PMCID: PMC3831990 PMID: 24170856

Significance

Activation of the immune system within the nervous system is widely found in neurodegenerative diseases, including ALS. In mice that develop fatal paralytic disease from ALS-causing superoxide dismutase (SOD1) mutants, motor neurons activate expression of C1q, the initiating component of the classic complement system. As C1q and complement play a central role in developmental synapse elimination, disease-linked activation has suggested that it drives motor neuron denervation. Instead, suppressing C1q induction by gene deletion is shown to enhance loss, not retention, of synapses, whereas elimination of global complement activation by C1q or C3 gene deletions leave onset and progression of paralytic disease unaffected. Thus, C1q induction and complement activation are not significant contributors to SOD1 mutant-mediated ALS disease mechanism in mice.
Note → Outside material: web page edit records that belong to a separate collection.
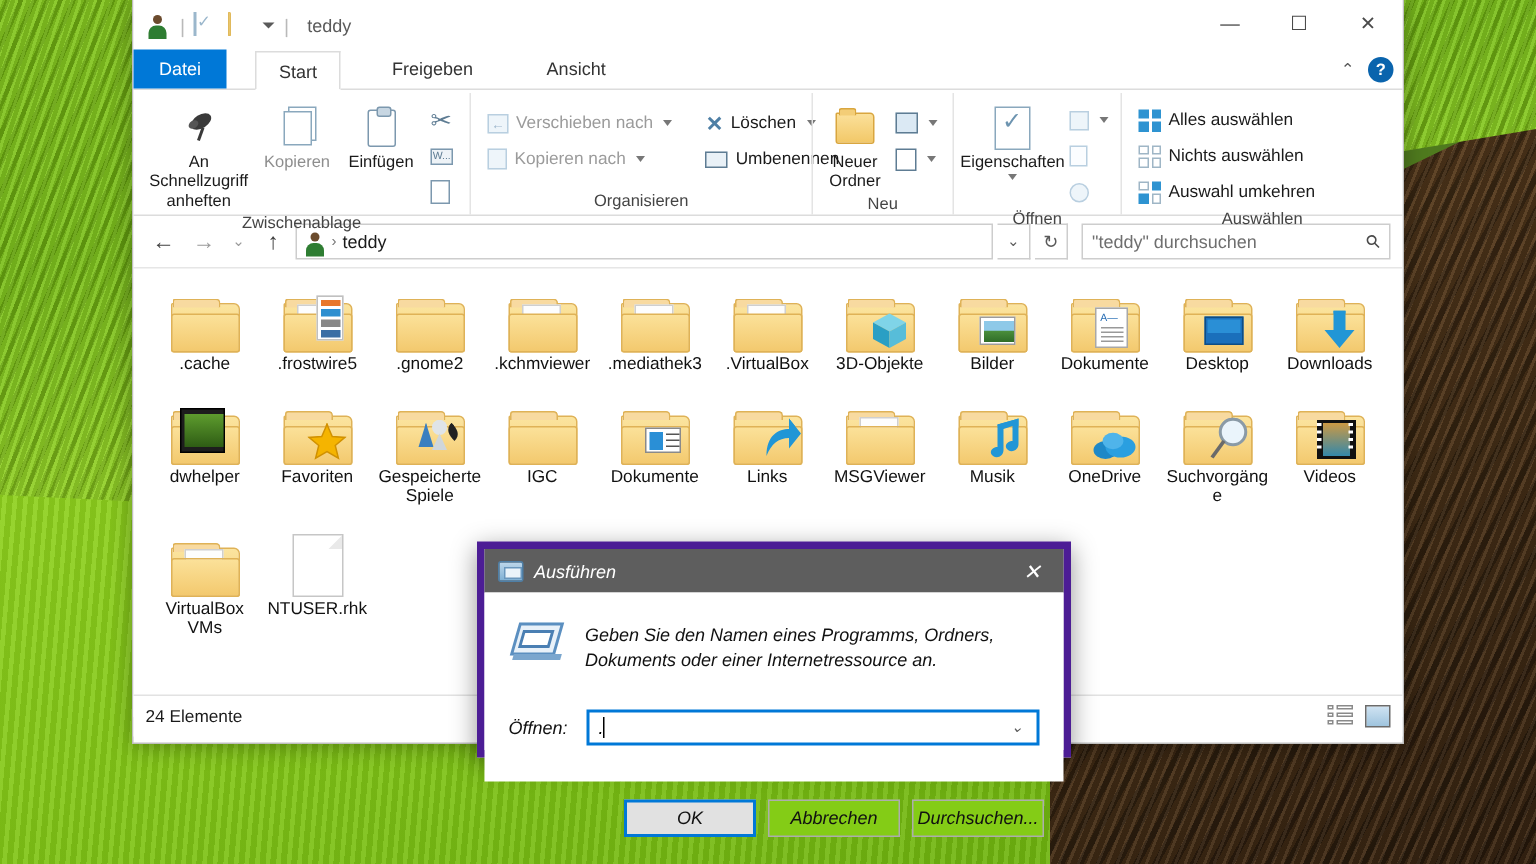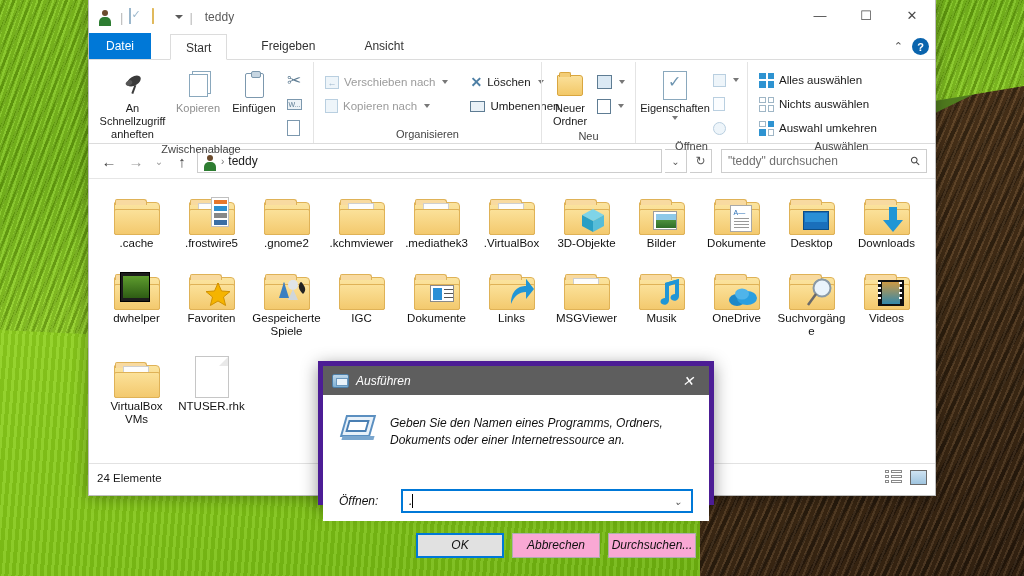--- a/index.html
+++ b/index.html
@@ -149,28 +149,28 @@
   .dlg-title .close { margin-left:auto; width:42px;height:29px; display:flex;align-items:center;justify-content:center; font-size:14px; color:#fff; }
   .run-ic { width:17px;height:14px; background:linear-gradient(#bcd6ea,#7fb0d4); border:1px solid #4f7fa6; border-radius:2px; position:relative; }
   .run-ic::after { content:""; position:absolute; left:3px; top:3px; width:10px;height:6px;background:#eaf3fa;border:1px solid #6a97bd; }
   .dlg-body { background:#fff; height:126px; padding:18px 16px 0 16px; position:relative; }
   .dlg-row { display:flex; gap:14px; }
   .bigrun { width:37px;height:30px;flex:none; position:relative; }
   .bigrun .b1 { position:absolute; left:4px; top:2px; width:30px; height:22px; border:2px solid #5b8fc0; background:#e8f1f9; transform:skewX(-16deg); }
   .bigrun .b2 { position:absolute; left:8px; top:7px; width:21px; height:12px; border:2px solid #4a7fb3; background:#fff; transform:skewX(-16deg); }
   .bigrun .b3 { position:absolute; left:3px; top:23px; width:32px; height:4px; background:#7aa6ce; transform:skewX(-16deg); }
   .dlg-desc { font-size:12px; color:#111; line-height:17px; padding-top:2px; }
-  .open-row { display:flex; align-items:center; gap:10px; margin-top:40px; }
+  .open-row { display:flex; align-items:center; margin-top:24px; }
   .open-lbl { font-size:12px; color:#111; width:52px; }
   .combo { flex:1; height:24px; border:2px solid #0078d7; background:#fff; display:flex; align-items:center; padding:0 2px 0 6px; }
   .combo .val { font-size:12px; color:#000; flex:1; position:relative; }
   .caret-blink { display:inline-block; width:1px; height:14px; background:#000; vertical-align:-3px; margin-left:0px; }
   .combo .dd { width:22px; text-align:center; color:#5a5a5a; font-size:10px; }
   .dlg-foot { height:48px; display:flex; align-items:center; justify-content:flex-end; gap:8px; padding-right:13px; }
-  .dbtn { min-width:88px; height:25px; background:#f9a8d4; border:1px solid #adadad; font-size:12px; color:#111;
+  .dbtn { min-width:88px; height:25px; background:#84cc16; border:1px solid #adadad; font-size:12px; color:#111;
           display:flex; align-items:center; justify-content:center; font-family:"Liberation Sans", sans-serif; }
   .dbtn.primary { border:2px solid #0078d7; background:#e1e1e1; }
 </style>
 </head>
 <body>
 
 <div id="desktop">
   <div class="wp-soil"></div>
   <div class="wp-grass"></div>
   <div class="wp-grass2"></div>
Keywords: amyotrophic lateral sclerosis, motoneuron, synaptic density, gender differences, neuroinflammation

Abstract

Accumulating evidence from mice expressing ALS-causing mutations in superoxide dismutase (SOD1) has implicated pathological immune responses in motor neuron degeneration. This includes microglial activation, lymphocyte infiltration, and the induction of C1q, the initiating component of the classic complement system that is the protein-based arm of the innate immune response, in motor neurons of multiple ALS mouse models expressing dismutase active or inactive SOD1 mutants. Robust induction early in disease course is now identified for multiple complement components (including C1q, C4, and C3) in spinal cords of SOD1 mutant-expressing mice, consistent with initial intraneuronal C1q induction, followed by global activation of the complement pathway. We now test if this activation is a mechanistic contributor to disease. Deletion of the C1q gene in mice expressing an ALS-causing mutant in SOD1 to eliminate C1q induction, and complement cascade activation that follows from it, is demonstrated to produce changes in microglial morphology accompanied by enhanced loss, not retention, of synaptic densities during disease. C1q-dependent synaptic loss is shown to be especially prominent for cholinergic C-bouton nerve terminal input onto motor neurons in affected C1q-deleted SOD1 mutant mice. Nevertheless, overall onset and progression of disease are unaffected in C1q- and C3-deleted ALS mice, thus establishing that C1q induction and classic or alternative complement pathway activation do not contribute significantly to SOD1 mutant-mediated ALS pathogenesis in mice.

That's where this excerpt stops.